◆ **WORK ITEM**: Among the lines of the records, please find those that contain the word "Moves" and copy them.

Start of EXERCISE INPUT

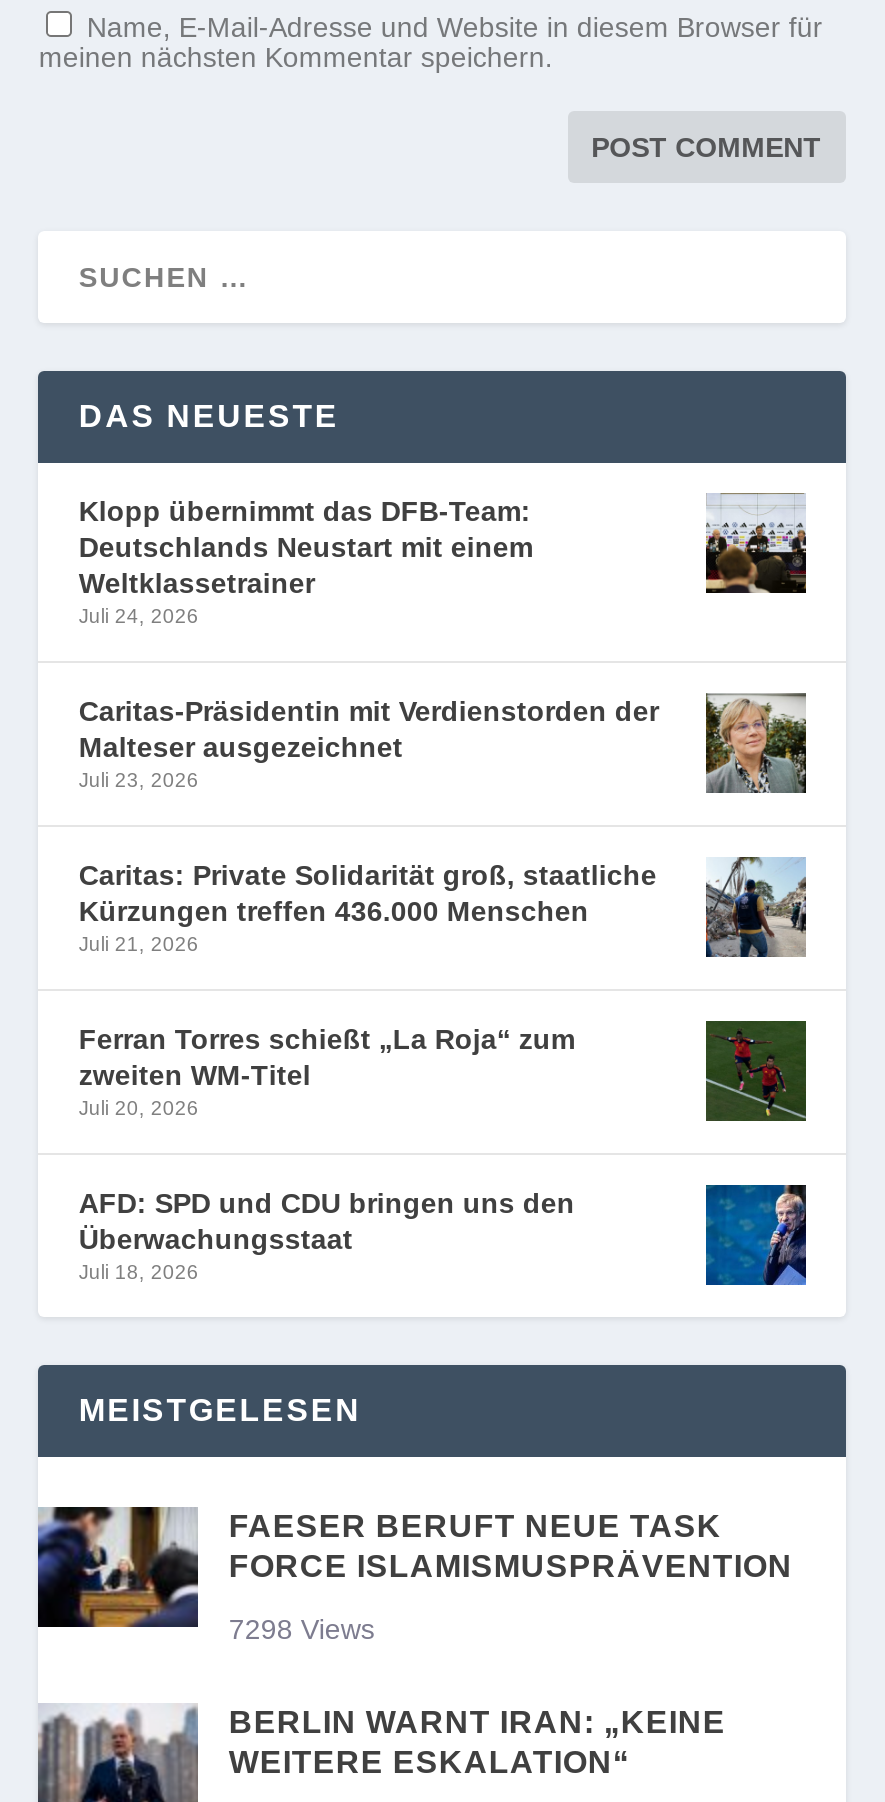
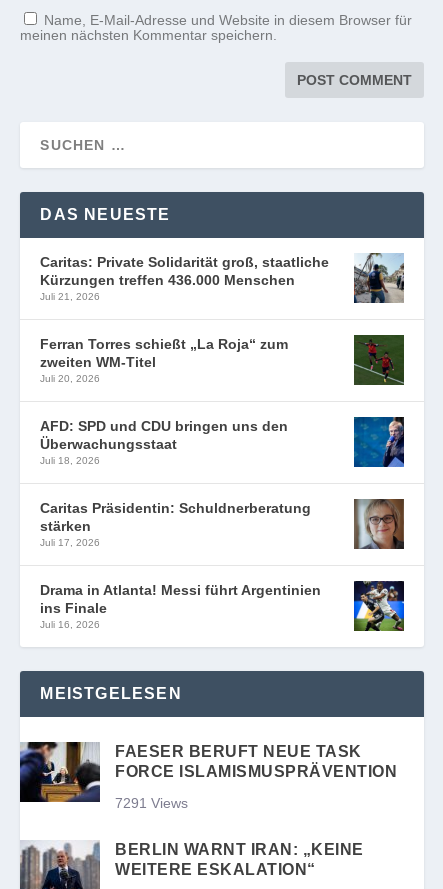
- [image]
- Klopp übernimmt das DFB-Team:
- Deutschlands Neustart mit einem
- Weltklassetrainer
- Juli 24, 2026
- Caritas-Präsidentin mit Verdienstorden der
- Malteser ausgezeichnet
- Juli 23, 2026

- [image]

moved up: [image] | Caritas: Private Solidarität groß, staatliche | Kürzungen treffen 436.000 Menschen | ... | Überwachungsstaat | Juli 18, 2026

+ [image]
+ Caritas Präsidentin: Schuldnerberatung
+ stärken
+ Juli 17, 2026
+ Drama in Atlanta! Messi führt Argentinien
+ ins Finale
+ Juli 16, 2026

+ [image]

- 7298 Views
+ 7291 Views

End of EXERCISE INPUT
Start of EXERCISE INPUT

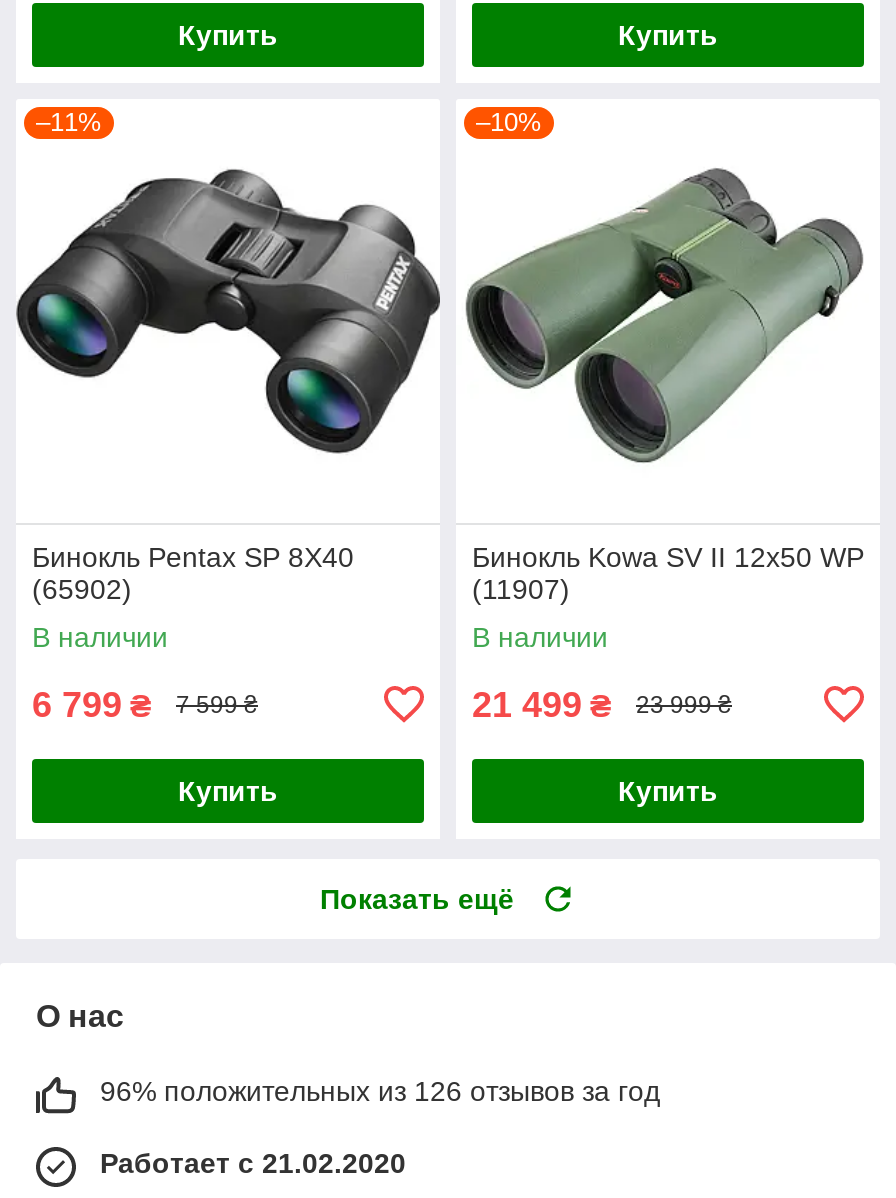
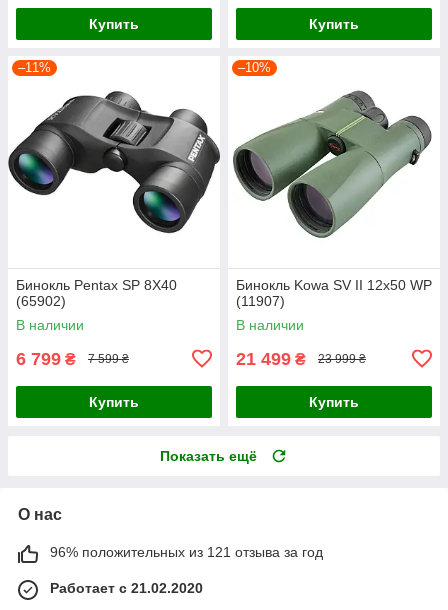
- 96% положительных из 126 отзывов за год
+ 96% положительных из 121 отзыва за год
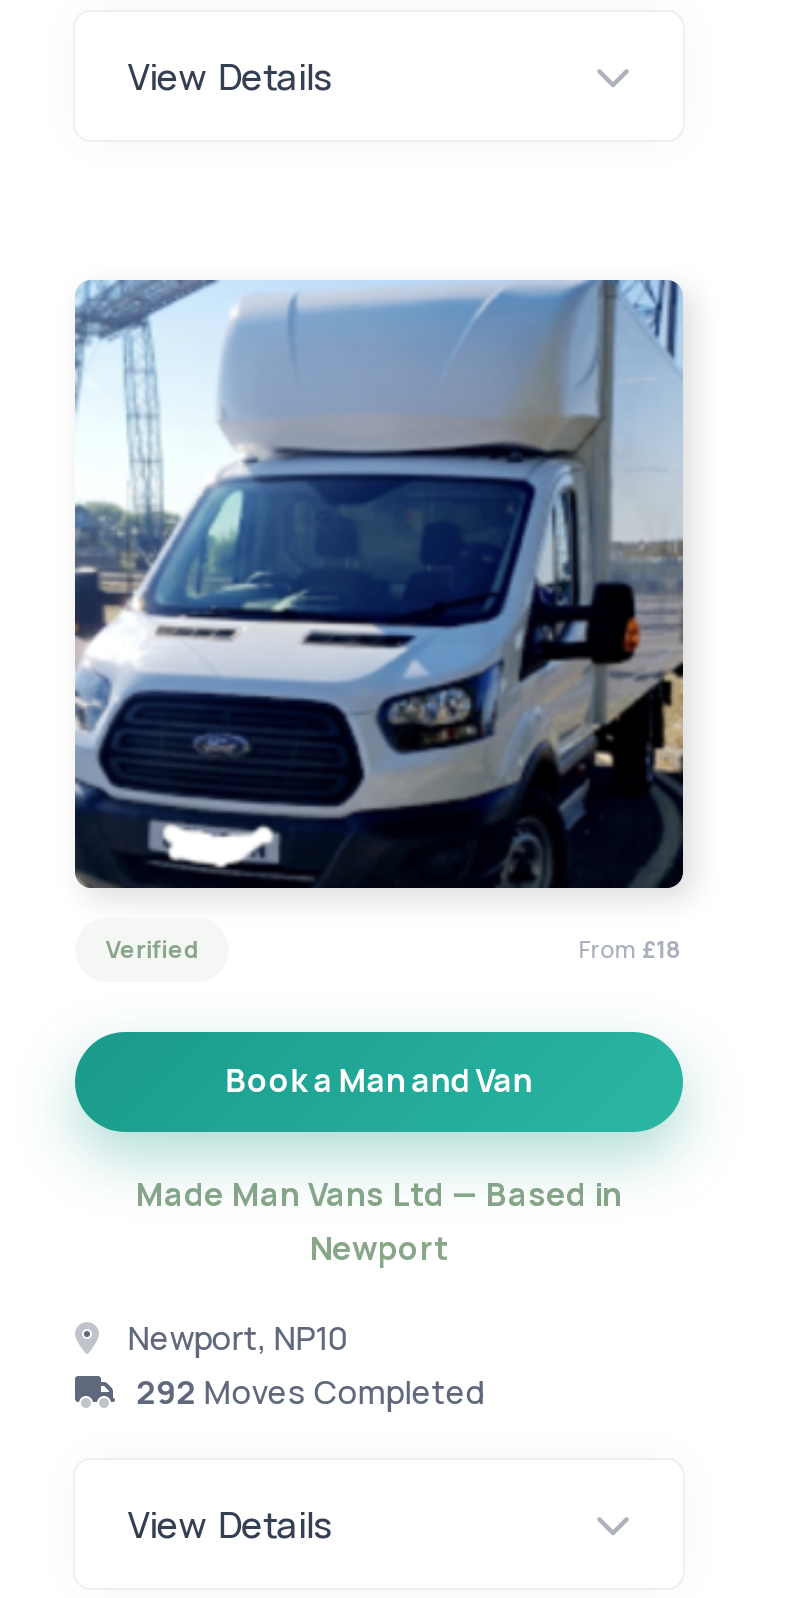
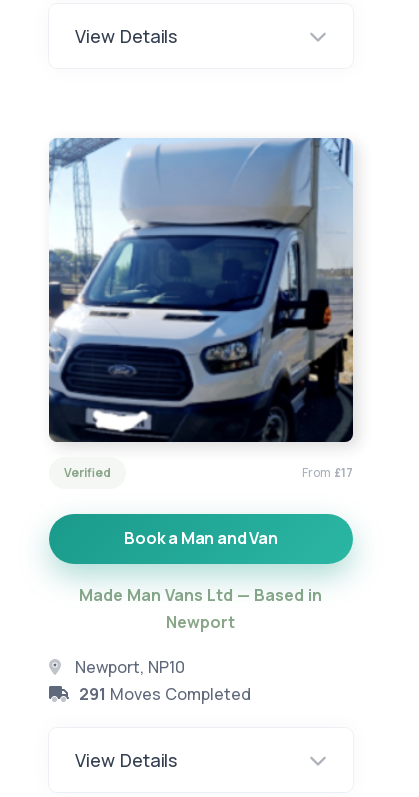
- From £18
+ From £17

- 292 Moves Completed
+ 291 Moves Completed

End of EXERCISE INPUT

◆ **ANSWER SECTION**:
- 292 Moves Completed
+ 291 Moves Completed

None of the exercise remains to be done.